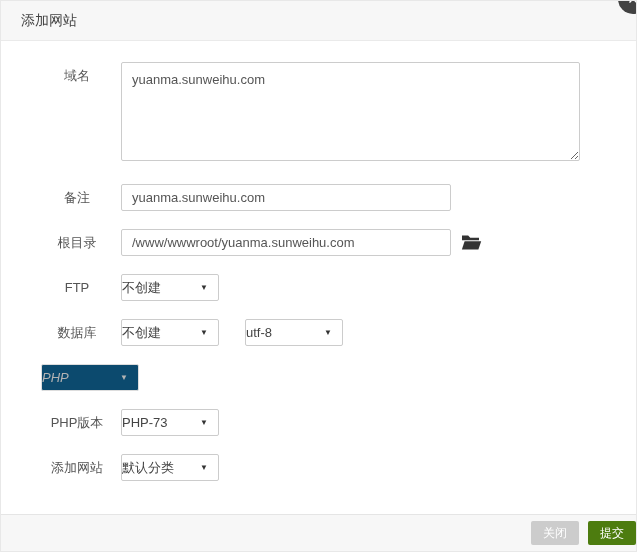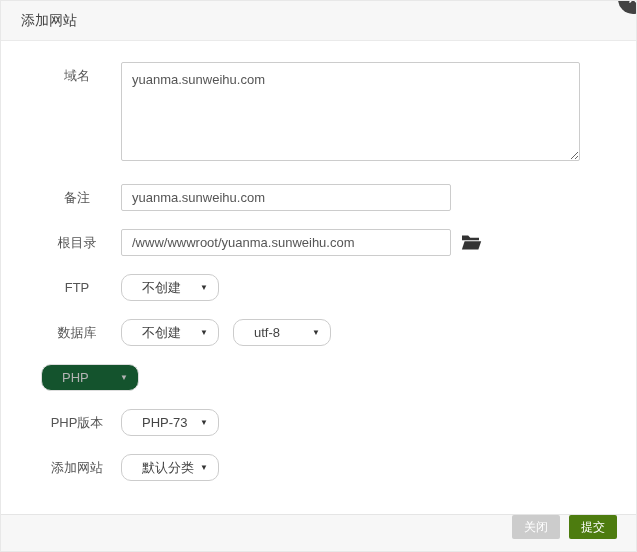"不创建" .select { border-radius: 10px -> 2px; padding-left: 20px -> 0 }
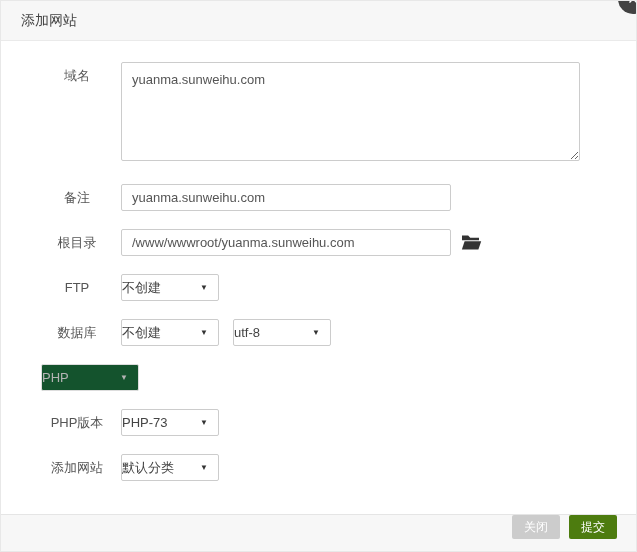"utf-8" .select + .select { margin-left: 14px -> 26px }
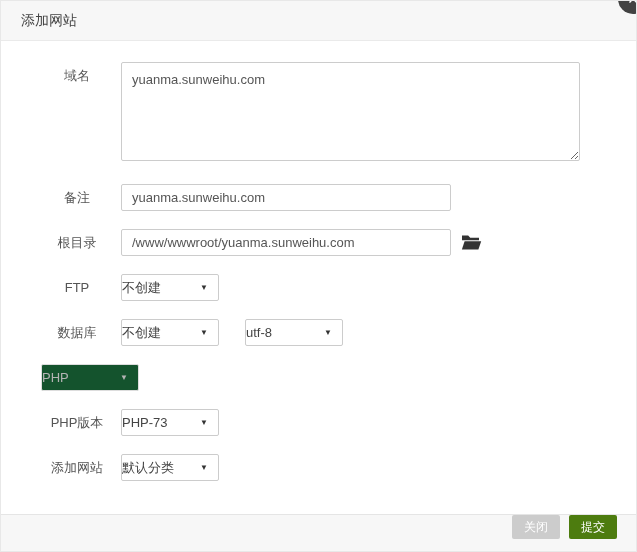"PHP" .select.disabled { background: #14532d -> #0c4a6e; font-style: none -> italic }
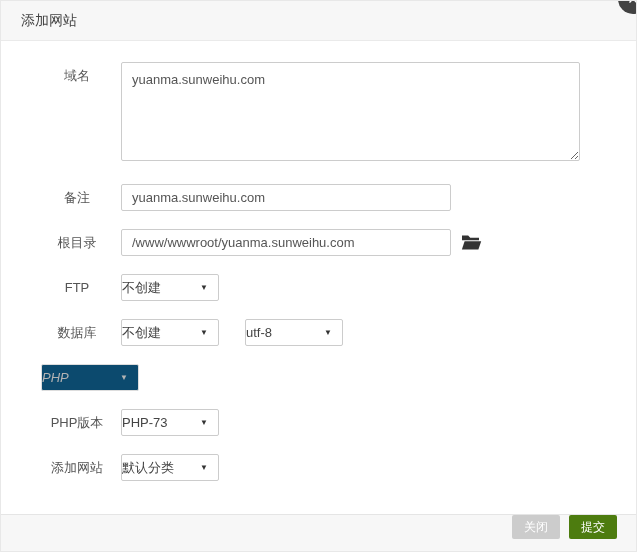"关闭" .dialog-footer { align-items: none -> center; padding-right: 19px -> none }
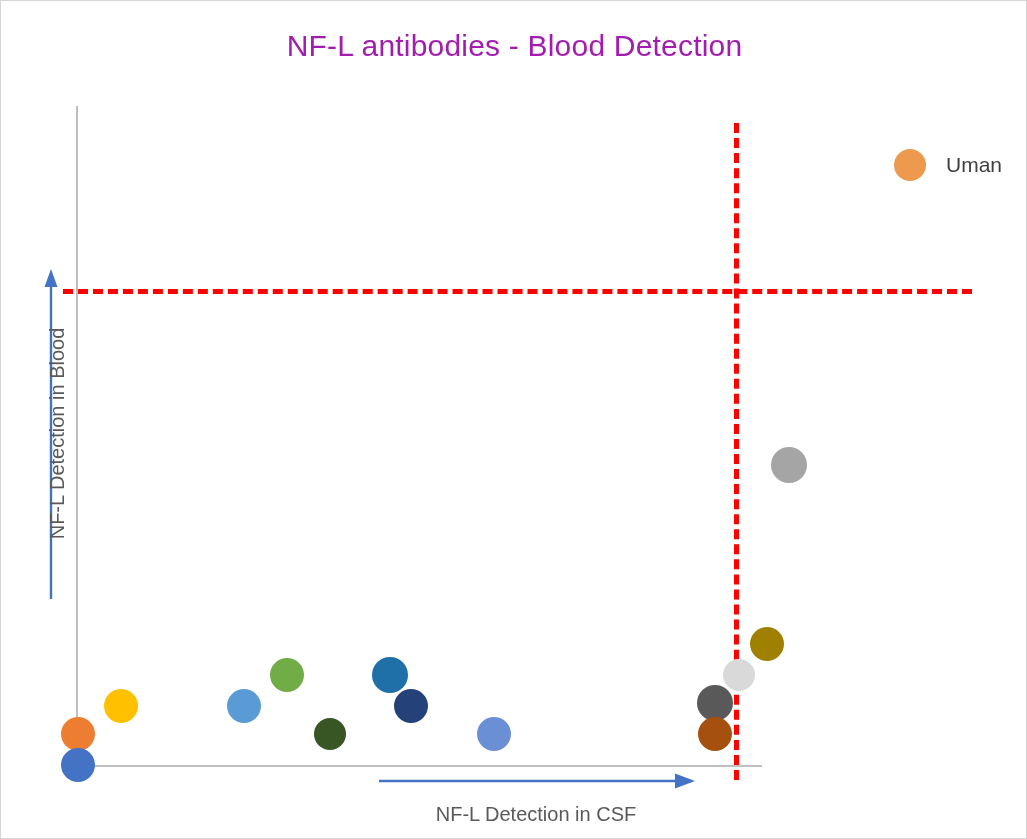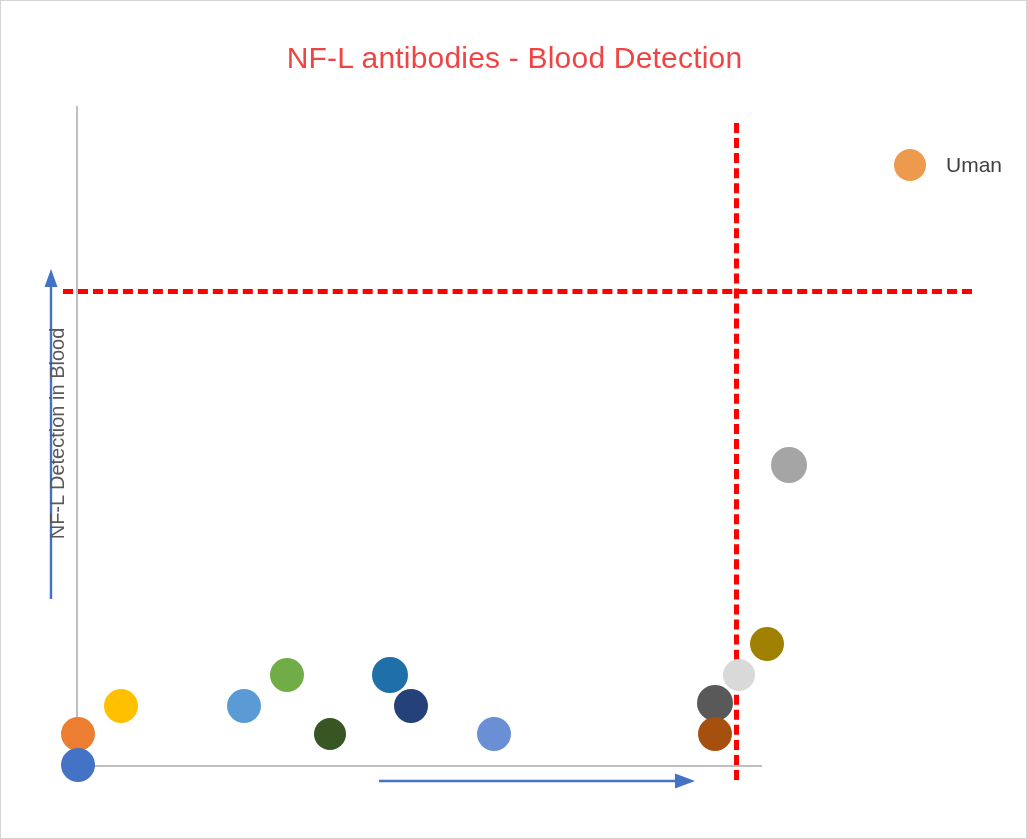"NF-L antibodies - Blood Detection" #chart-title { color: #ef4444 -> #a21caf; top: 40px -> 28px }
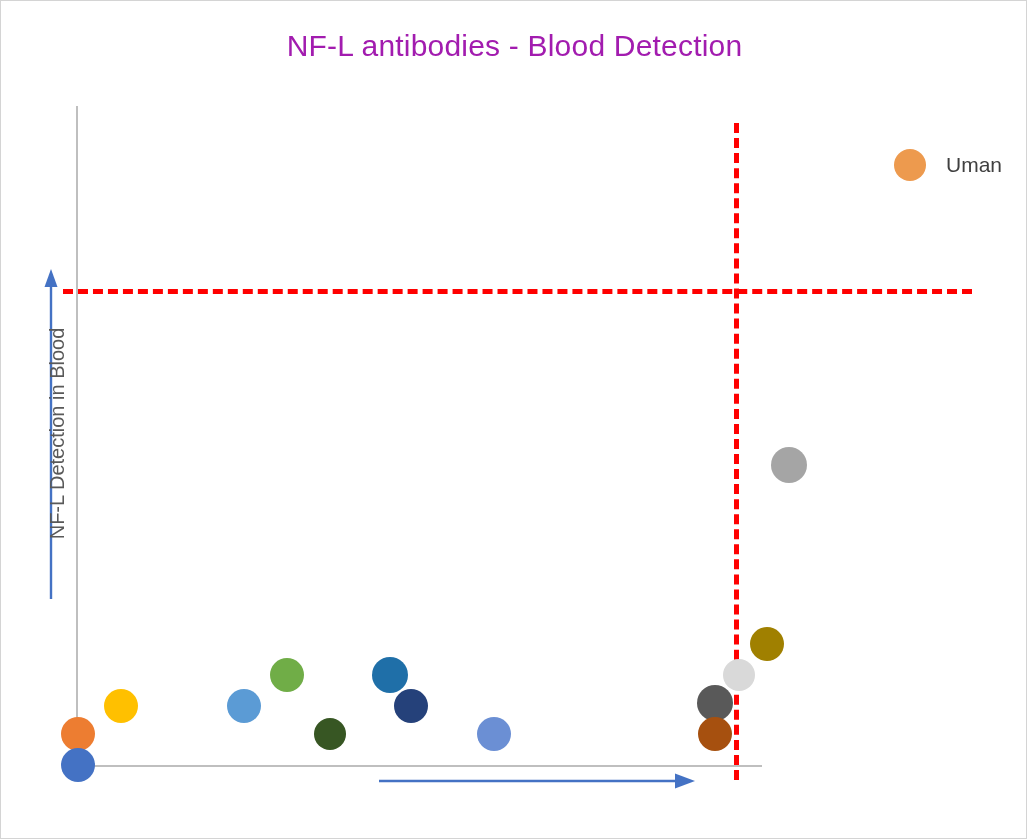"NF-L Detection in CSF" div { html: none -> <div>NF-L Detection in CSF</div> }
• • • • • • •
* **Work task**:
The data above should be restated exactly, with its images dropped.

* **Reply to the exercise**:
"不创建" .select { border-radius: 10px -> 2px; padding-left: 20px -> 0 }
"utf-8" .select + .select { margin-left: 14px -> 26px }
"PHP" .select.disabled { background: #14532d -> #0c4a6e; font-style: none -> italic }
"关闭" .dialog-footer { align-items: none -> center; padding-right: 19px -> none }
"NF-L antibodies - Blood Detection" #chart-title { color: #ef4444 -> #a21caf; top: 40px -> 28px }
"NF-L Detection in CSF" div { html: none -> <div>NF-L Detection in CSF</div> }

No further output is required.